List Count

Tue Apr 23 21:59:34 EDT 2013

On Tue, 23 Apr 2013 17:57:17 +0100, Blind Anagram wrote:

> On 23/04/2013 15:49, Steven D'Aprano wrote:
>> On Tue, 23 Apr 2013 08:05:53 +0100, Blind Anagram wrote:
>> 
>>> I did a lot of work comparing the overall performance of the sieve
>>> when using either lists or arrays and I found that lists were a lot
>>> faster for the majority use case when the sieve is not large.
>> 
>> And when the sieve is large?
> 
> I don't know but since the majority use case is when the sieve is small,
> it makes sense to choose a list.
> 
>> I don't actually believe that the bottleneck is the cost of taking a
>> list slice. That's pretty fast, even for huge lists, and all efforts to
>> skip making a copy by using itertools.islice actually ended up slower.
>> But suppose it is the bottleneck. Then *sooner or later* arrays will
>> win over lists, simply because they're smaller.
> 
> Maybe you have not noticed that, when I am discussing a huge sieve, I am
> simply pushing a sieve designed primarily for a small sieve lengths to
> the absolute limit.  This is most definitely a minority use case.

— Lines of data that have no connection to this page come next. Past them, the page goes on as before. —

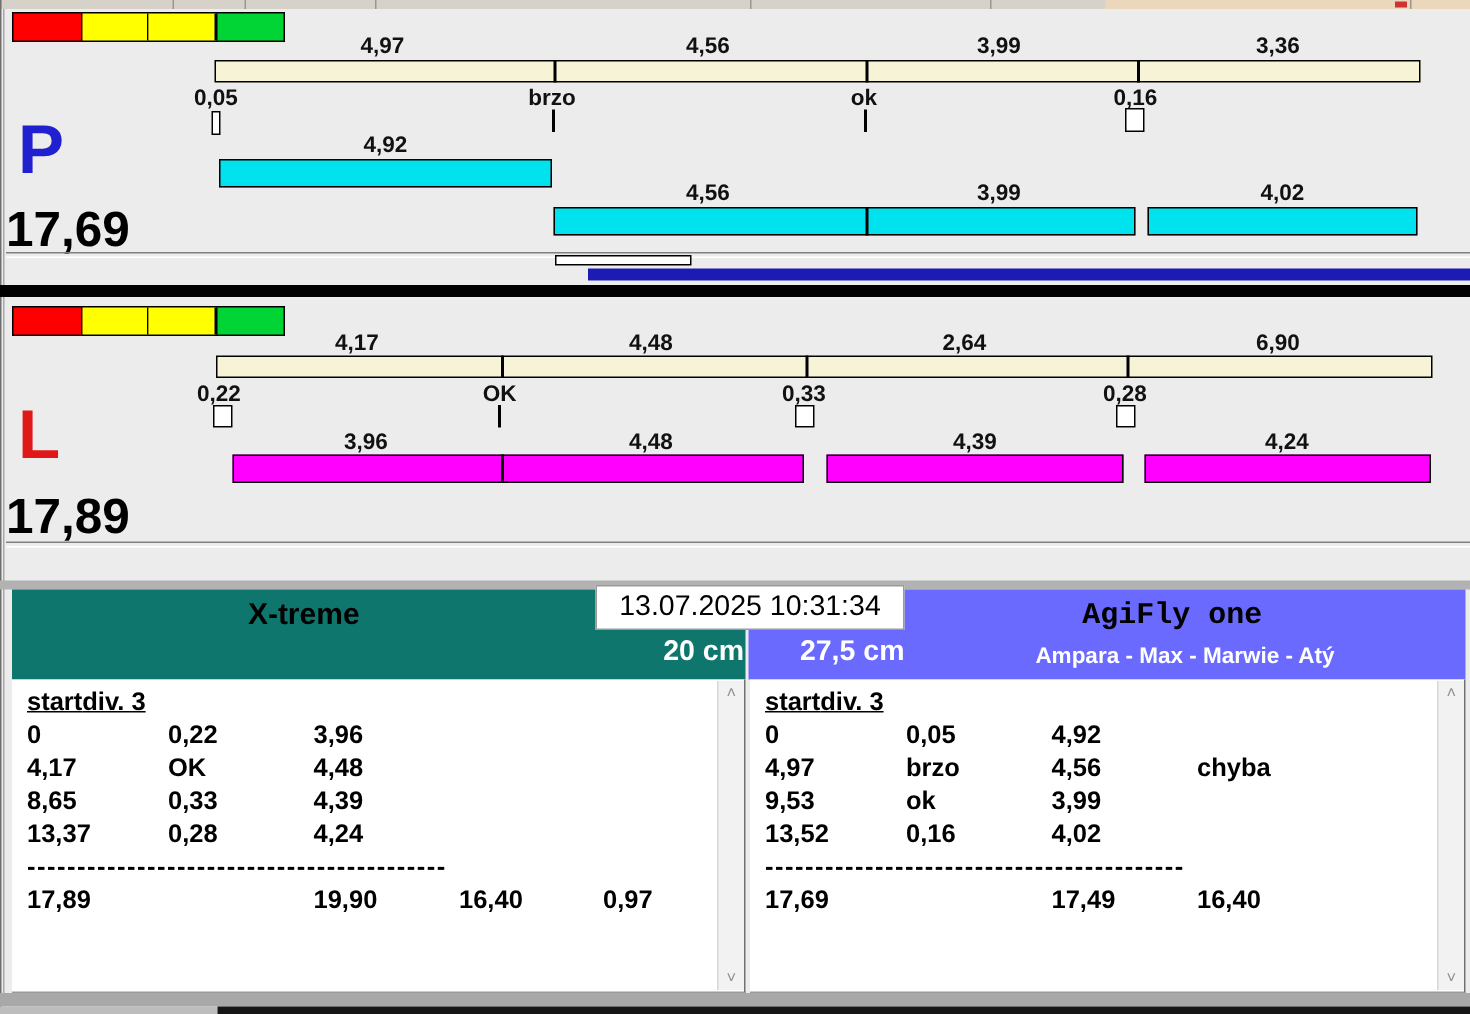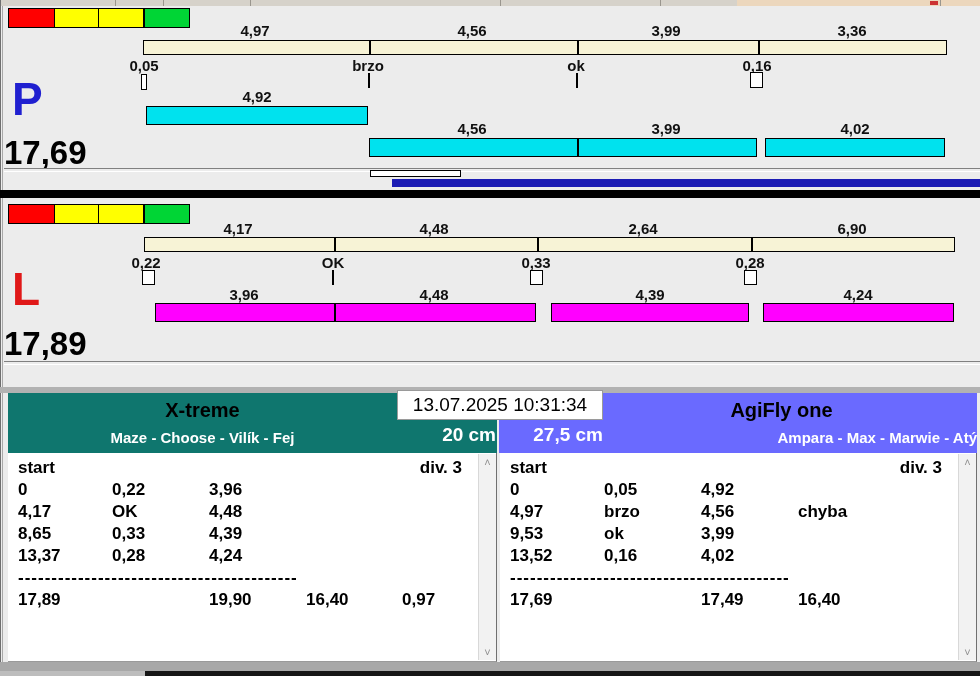--- a/index.html
+++ b/index.html
@@ -53,21 +53,21 @@
   .team-header.red{background:#0f766e;}
   .team-header.blue{background:#6a6aff;}
   .team-title{position:absolute;top:6px;font-size:20px;font-weight:bold;color:#000;text-align:center;white-space:nowrap;}
   .team-members{position:absolute;top:36px;font-size:15px;font-weight:bold;color:#fff;text-align:center;white-space:nowrap;}
   .jump-height{position:absolute;top:31px;font-size:19px;font-weight:bold;color:#fff;text-align:right;white-space:nowrap;}
   .datetime-box{left:397px;top:390px;width:206px;height:30px;background:#fff;border:1px solid #9a9a9a;box-sizing:border-box;
     font-size:19px;color:#000;text-align:center;line-height:28px;white-space:nowrap;}
 
   .score-table{top:453px;height:209px;background:#fff;border-right:1px solid #707070;border-bottom:1px solid #9a9a9a;box-sizing:border-box;}
   .score-inner{position:absolute;left:10px;top:4px;right:22px;font-size:17px;font-weight:bold;line-height:22px;color:#000;}
-  .t-head{display:flex;justify-content:space-between;padding-right:12px;}
+  .t-head{display:flex;padding-right:12px;text-decoration:underline;}
   .t-row{display:grid;grid-template-columns:94px 97px 97px 96px 1fr;}
   .t-sep{white-space:nowrap;overflow:hidden;width:280px;letter-spacing:1px;}
   .scrollbar{position:absolute;top:1px;bottom:1px;width:17px;background:#f2f2f2;border-left:1px solid #d8d8d8;}
   .scroll-btn{position:absolute;left:0;width:100%;height:16px;text-align:center;font-size:11px;color:#8f8f8f;line-height:16px;cursor:default;}
   .scroll-btn.up{top:0;}
   .scroll-btn.down{bottom:0;}
 
   .bottom-strip{left:0;top:662px;width:980px;height:9px;background:#a8a8a8;}
   .bottom-dark-left{left:0;top:671px;width:145px;height:5px;background:#bdbdbd;}
   .bottom-dark{left:145px;top:671px;width:835px;height:5px;background:#161616;}
@@ -183,28 +183,27 @@
 
   <div class="abs total-time" style="left:4px;top:327px;">17,89</div>
 
   <div class="abs groove" style="top:361px;"></div>
 </div>
 
 <div class="abs silver-strip"></div>
 
 <div class="abs team-header red" style="left:8px;top:393px;width:489px;">
   <div class="team-title" style="left:0;width:389px;">X-treme</div>
-  <div class="team-members" style="left:0;width:389px;">Maze - Choose - Vilík - Fej</div>
   <div class="jump-height" style="left:400px;width:88px;">20 cm</div>
 </div>
 
 <div class="abs team-header blue" style="left:499px;top:393px;width:478px;">
   <div class="jump-height" style="left:0;width:104px;">27,5 cm</div>
-  <div class="team-title" style="left:104px;width:357px;">AgiFly one</div>
-  <div class="team-members" style="left:104px;width:374px;text-align:right;">Ampara - Max - Marwie - Atý</div>
+  <div class="team-title" style="left:104px;width:357px;font-family:Liberation Mono, monospace;">AgiFly one</div>
+  <div class="team-members" style="left:104px;width:374px;">Ampara - Max - Marwie - Atý</div>
 </div>
 
 <div class="abs datetime-box">13.07.2025 10:31:34</div>
 
 <div class="abs score-table" style="left:8px;width:489px;">
   <div class="score-inner">
     <div class="t-head">
       <span>start</span>
       <span>div. 3</span>
     </div>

You don't say? I hadn't noticed the first three hundred times you 
mentioned it :-P

In my opinion, it is more important to be efficient for large sieves, not 
small. As they say, for small N, everything is fast. Nobody is going to 
care about the difference between small-N taking 1ms or 10ms, but they 
will care about the difference between big-N taking 1 minute or 1 hour. 
So, as a general rule, optimize the expensive cases, and if the cheap 
cases are a little less cheap than they otherwise would have been, nobody 
will care or notice.

Of course, it's your code, and you're free to make whatever trade-offs 
between time and space and programmer effort that you feel are best. I'm 
just making a suggestion.

[...]
> In other words, the lack of a list.count(value, limit) function makes
> Python less effective than it would otherwise be.  I haven't looked at
> Python's C code base but I still wonder if there a good reason for NOT
> providing this?

The same reasons for not providing any other of an infinite number of 
potential features. You have to weigh up the potential benefits of the 
feature against the costs:

- Is this a good use of developer time to build the feature?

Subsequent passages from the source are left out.